Where a picture occurs in the data, omit it, and copy all remaining data exactly.
DATA FOR REVIEW below:
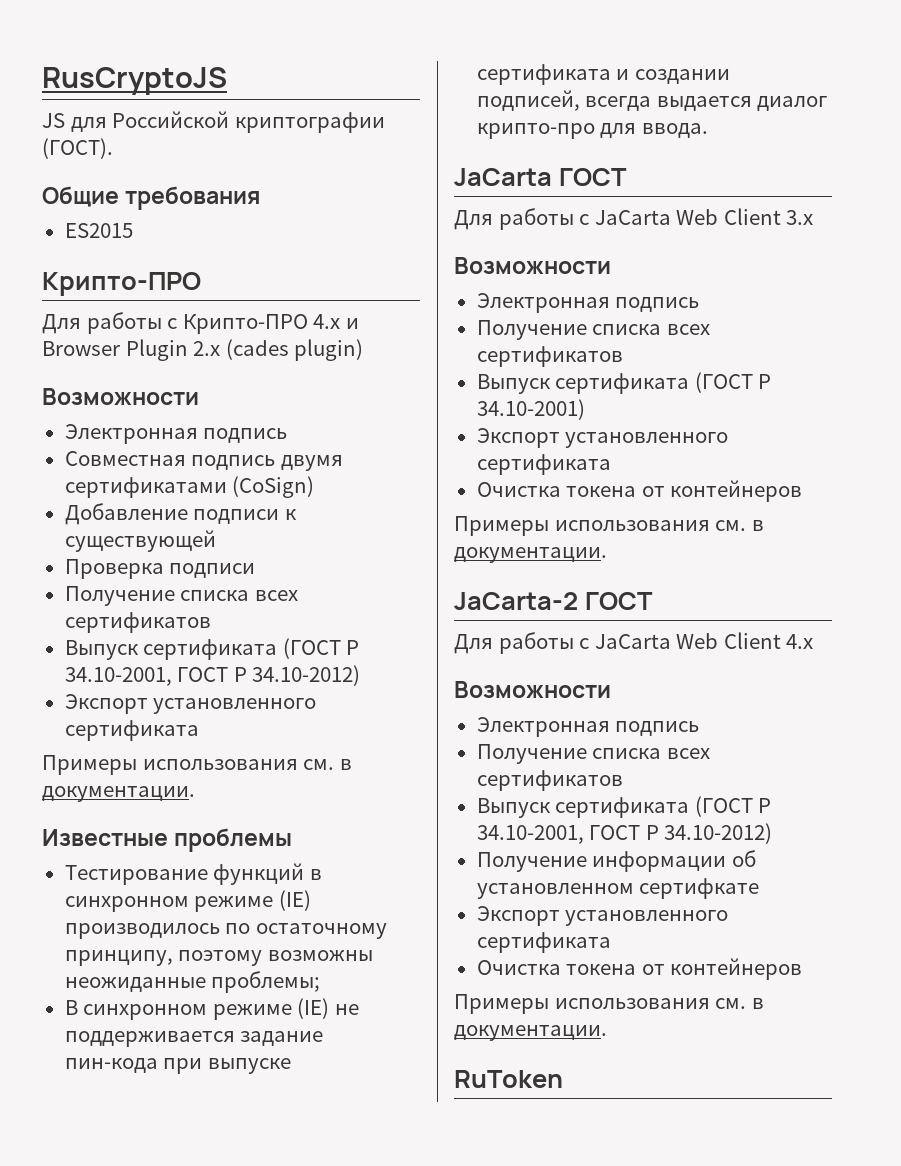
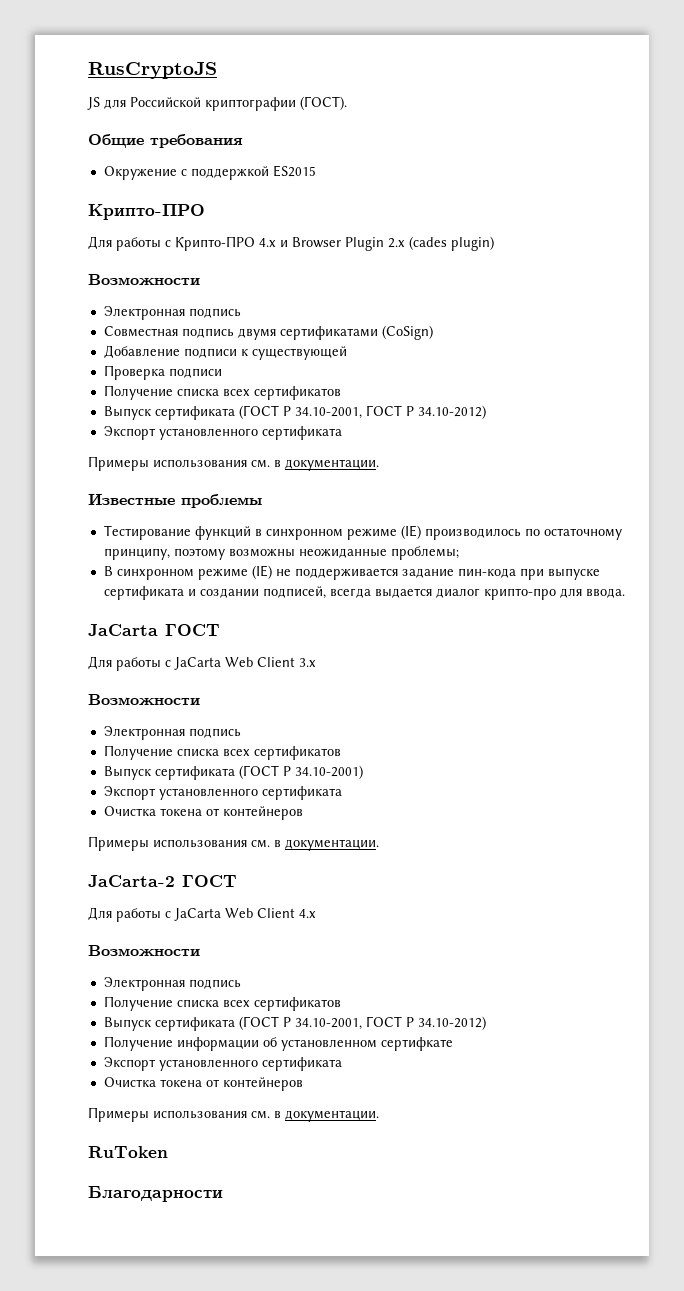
(261, 198) none -> [103,166,269,180] Окружение с поддержкой
(563, 1079) none -> [88,1186,223,1202] // Благодарности

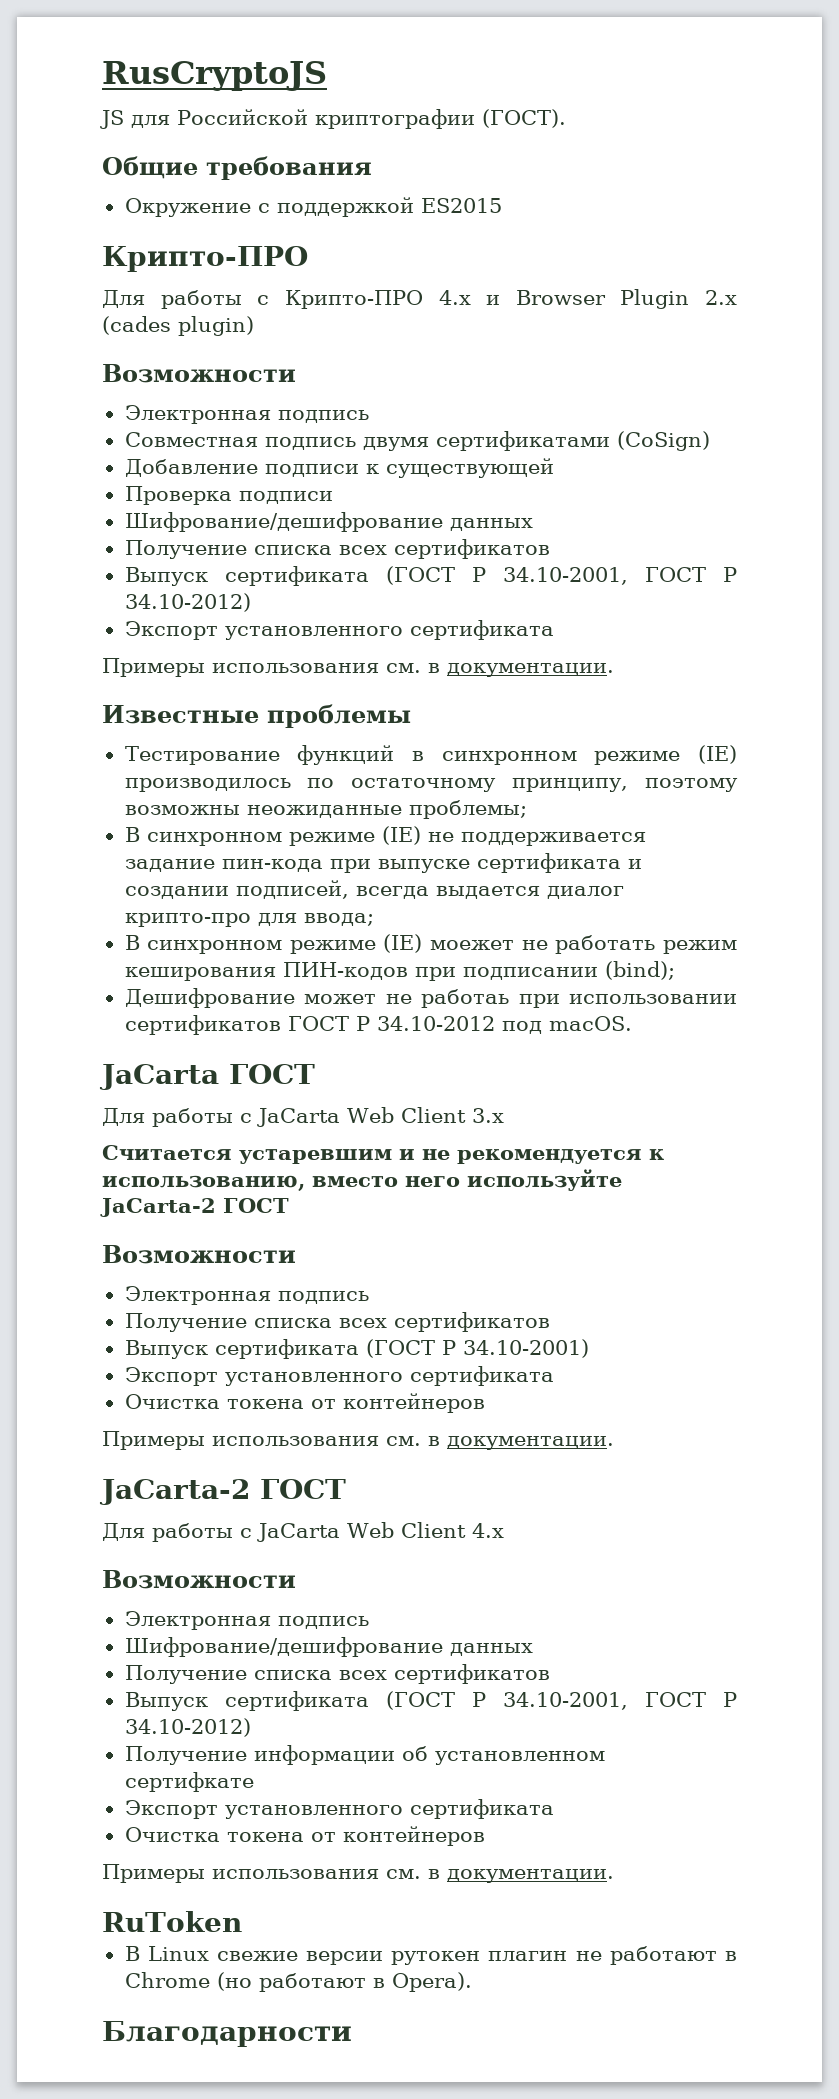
(222, 373) none -> [124,512,533,532] // Шифрование/дешифрование данных
[585,588,625,598] ввода. -> [303,913,374,926] [124,934,737,954] [124,961,675,981] [124,988,737,1008] [124,1015,632,1035] ввода; // В синхронном режиме (IE) моежет не работать режим кеширования ПИН-кодов при подписании (bind); // Дешифрование может не работаь при использовании сертификатов ГОСТ Р 34.10-2012 под macOS.
(316, 662) none -> [102,1145,664,1164] [102,1169,622,1191] [100,1198,289,1217] // Считается устаревшим и не рекомендуется к использованию, вместо него используйте JaCarta-2 ГОСТ
(241, 984) none -> [124,1637,533,1657] // Шифрование/дешифрование данных
(168, 1152) none -> [124,1946,737,1965] [124,1972,472,1992] // В Linux свежие версии рутокен плагин не работают в Сhrome (но работают в Opera).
End of DATA FOR REVIEW.
= TASK RESPONSE =
(261, 198) none -> [103,166,269,180] Окружение с поддержкой
(563, 1079) none -> [88,1186,223,1202] // Благодарности

(222, 373) none -> [124,512,533,532] // Шифрование/дешифрование данных
[585,588,625,598] ввода. -> [303,913,374,926] [124,934,737,954] [124,961,675,981] [124,988,737,1008] [124,1015,632,1035] ввода; // В синхронном режиме (IE) моежет не работать режим кеширования ПИН-кодов при подписании (bind); // Дешифрование может не работаь при использовании сертификатов ГОСТ Р 34.10-2012 под macOS.
(316, 662) none -> [102,1145,664,1164] [102,1169,622,1191] [100,1198,289,1217] // Считается устаревшим и не рекомендуется к использованию, вместо него используйте JaCarta-2 ГОСТ
(241, 984) none -> [124,1637,533,1657] // Шифрование/дешифрование данных
(168, 1152) none -> [124,1946,737,1965] [124,1972,472,1992] // В Linux свежие версии рутокен плагин не работают в Сhrome (но работают в Opera).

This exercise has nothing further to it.